**WHAT THE TASK ASKS:**
Everything from the line with "Guests of Critical Role #9" to the end of the data should be restated word for word, and nothing before it.

..............................

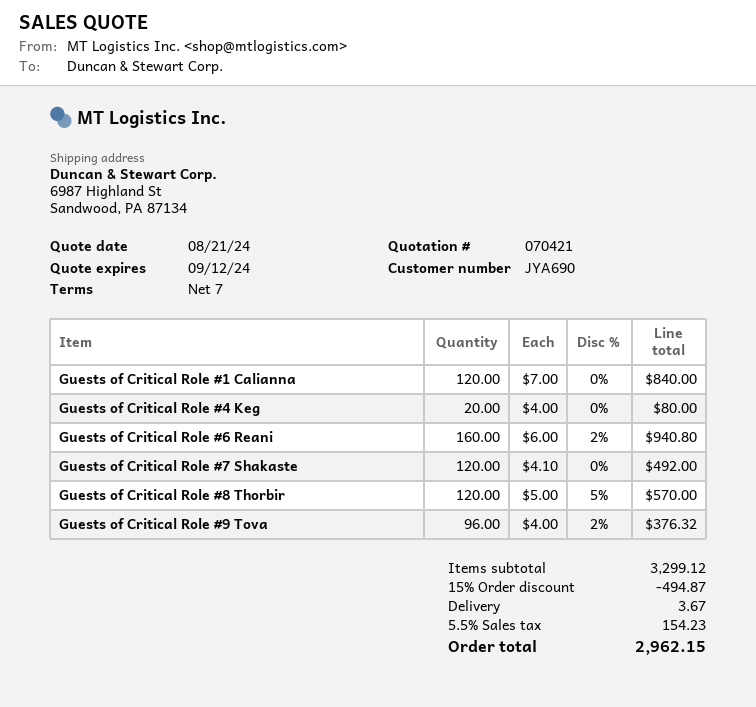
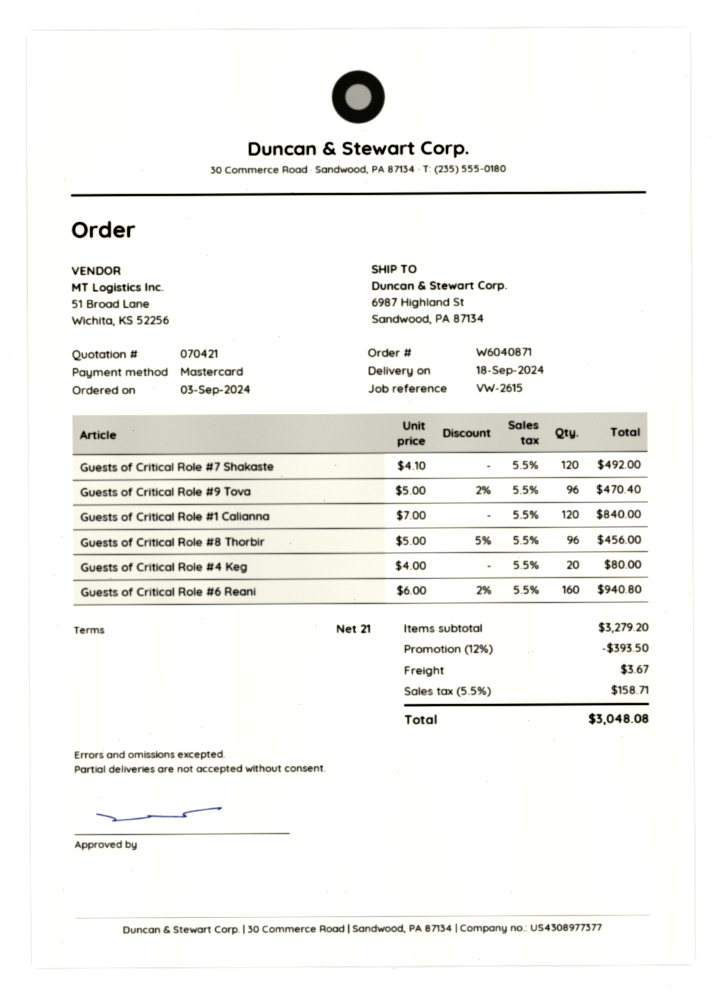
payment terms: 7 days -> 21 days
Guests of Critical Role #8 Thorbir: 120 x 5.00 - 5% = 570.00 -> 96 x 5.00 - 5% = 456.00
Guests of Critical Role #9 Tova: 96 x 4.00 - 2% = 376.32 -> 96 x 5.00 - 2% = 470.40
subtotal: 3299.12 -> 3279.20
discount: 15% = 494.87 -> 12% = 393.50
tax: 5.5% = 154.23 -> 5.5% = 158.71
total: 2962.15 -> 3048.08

..............................

**REPLY:**
Guests of Critical Role #9 Tova: 96 x 4.00 - 2% = 376.32 -> 96 x 5.00 - 2% = 470.40
subtotal: 3299.12 -> 3279.20
discount: 15% = 494.87 -> 12% = 393.50
tax: 5.5% = 154.23 -> 5.5% = 158.71
total: 2962.15 -> 3048.08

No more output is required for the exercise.